═════ Record excerpts
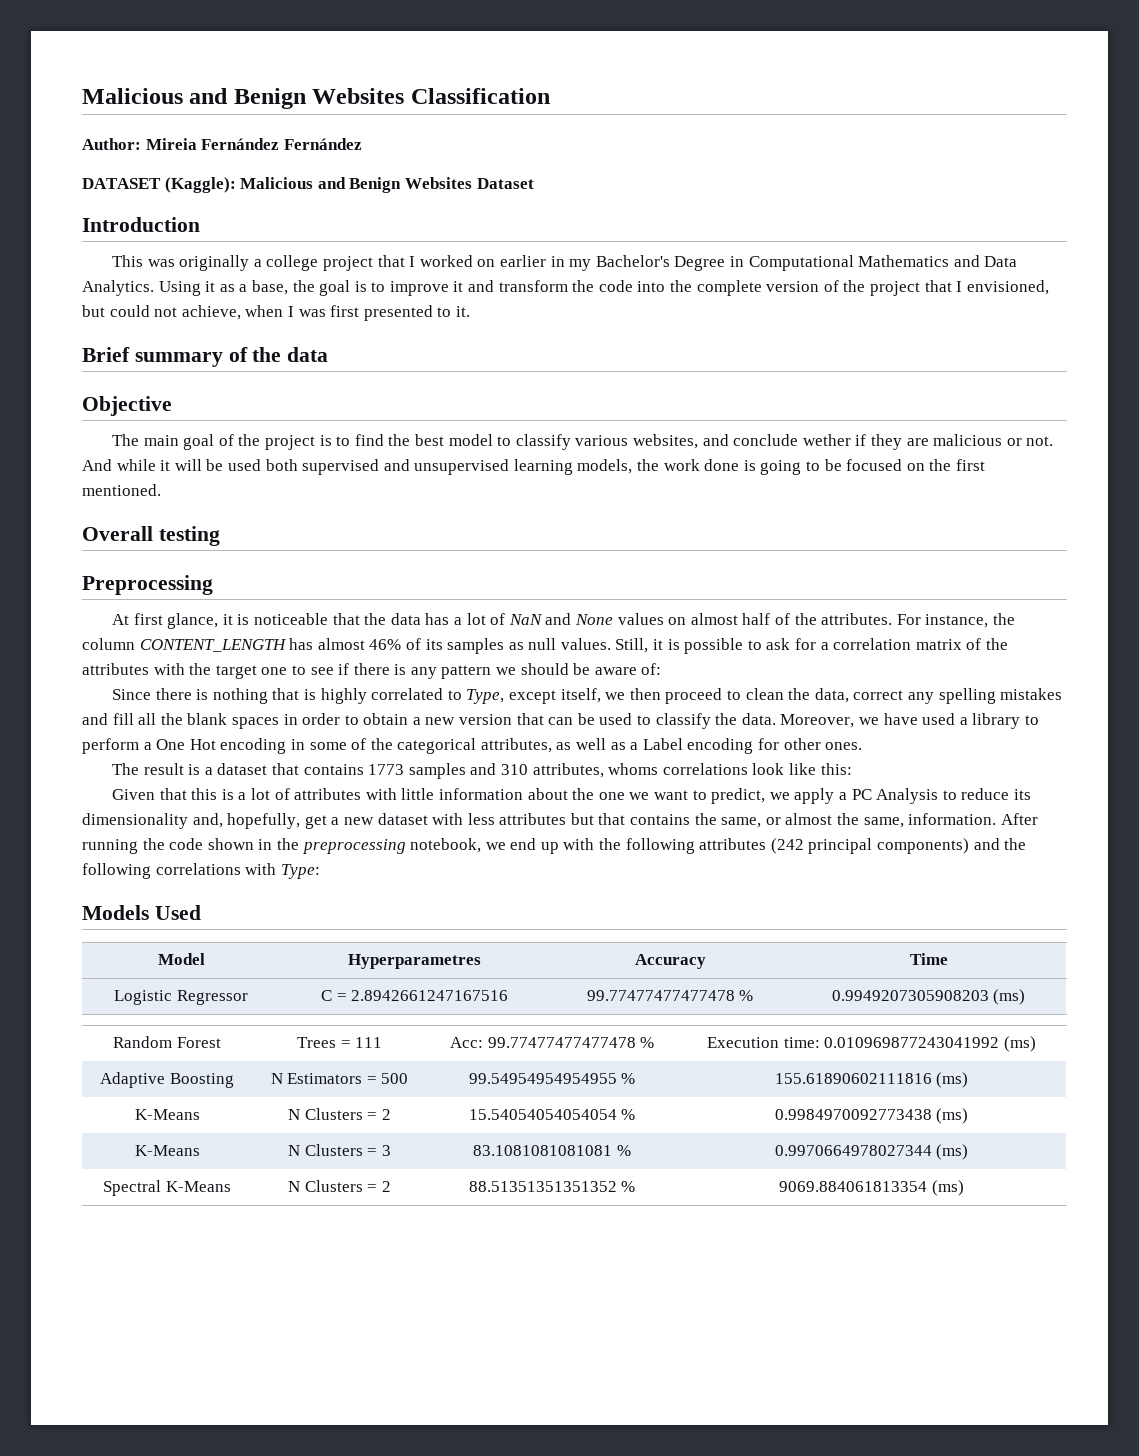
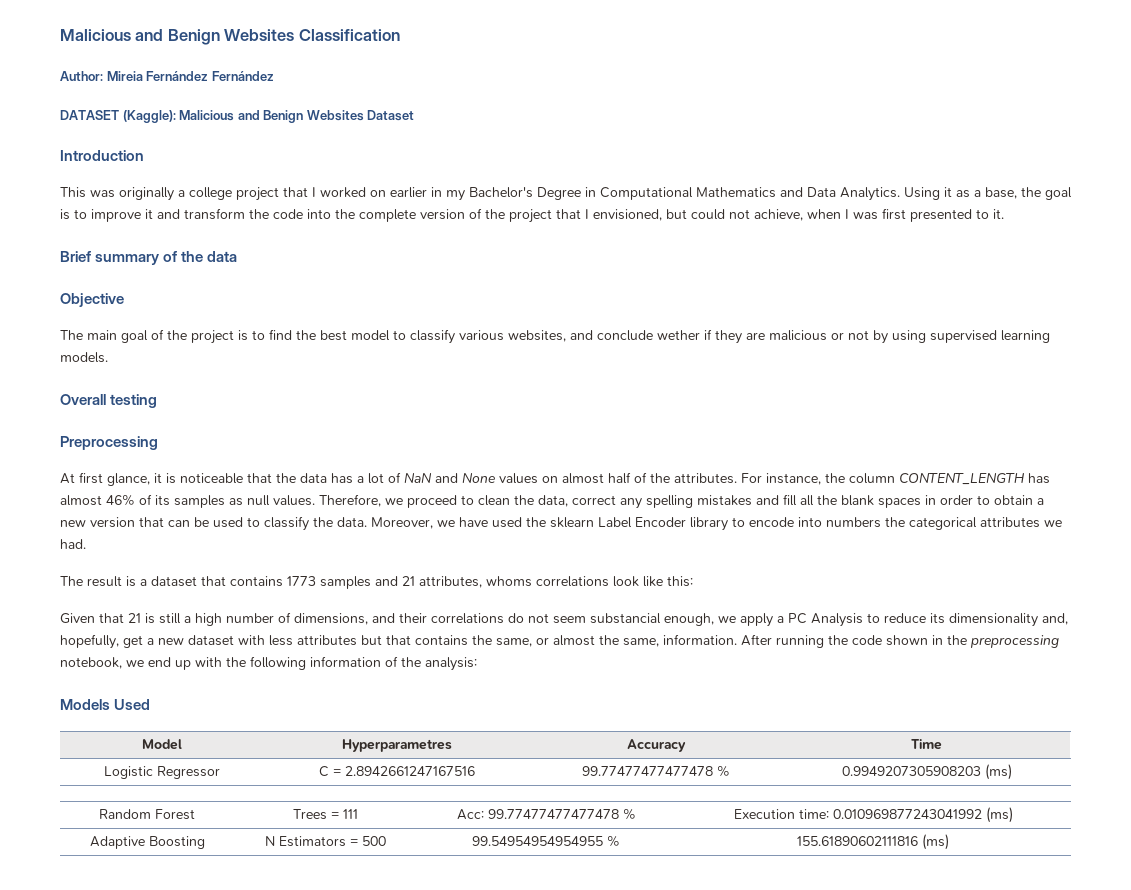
[1026,436,1054,446] [82,459,985,475] [82,484,161,496] not. And while it will be used both supervised and unsupervised learning models, the work done is going to be focused on the first mentioned. -> [848,330,1050,344] [60,352,108,363] not by using supervised learning models.
[615,638,1008,654] [82,663,662,679] [112,688,661,704] Still, it is possible to ask for a correlation matrix of the attributes with the target one to see if there is any pattern we should be aware of: // Since there is nothing that is highly correlated to Type, except itself, we then -> [319,494,403,507] Therefore, we
[959,713,1039,729] [82,738,863,754] a library to perform a One Hot encoding in some of the categorical attributes, as well as a Label encoding for other ones. -> [526,517,1062,531] [60,539,86,549] the sklearn Label Encoder library to encode into numbers the categorical attributes we had.
[501,764,529,775] 310 -> [402,576,415,586] 21
[191,788,766,804] this is a lot of attributes with little information about the one we want to predict, -> [128,612,714,626] 21 is still a high number of dimensions, and their correlations do not seem substancial enough,
[699,838,1027,854] [82,863,320,879] attributes (242 principal components) and the following correlations with Type: -> [310,656,477,671] information of the analysis:
[134,1109,200,1120] [288,1108,391,1120] [468,1109,636,1120] [774,1108,969,1124] [134,1145,200,1156] [288,1144,391,1156] [473,1145,631,1156] [774,1144,969,1160] [103,1180,231,1196] [288,1180,391,1192] [468,1181,636,1192] [779,1180,964,1196] // K-Means | N Clusters = 2 | 15.54054054054054 % | 0.9984970092773438 (ms) // K-Means | N Clusters = 3 | 83.1081081081081 % | 0.9970664978027344 (ms) // Spectral K-Means | N Clusters = 2 | 88.51351351351352 % | 9069.884061813354 (ms) -> (949, 842) none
══════════
**Exercise instructions:** Tally the lines of the material above that include the word "attributes", then state that tally alone.

**Solution for this problem:** 4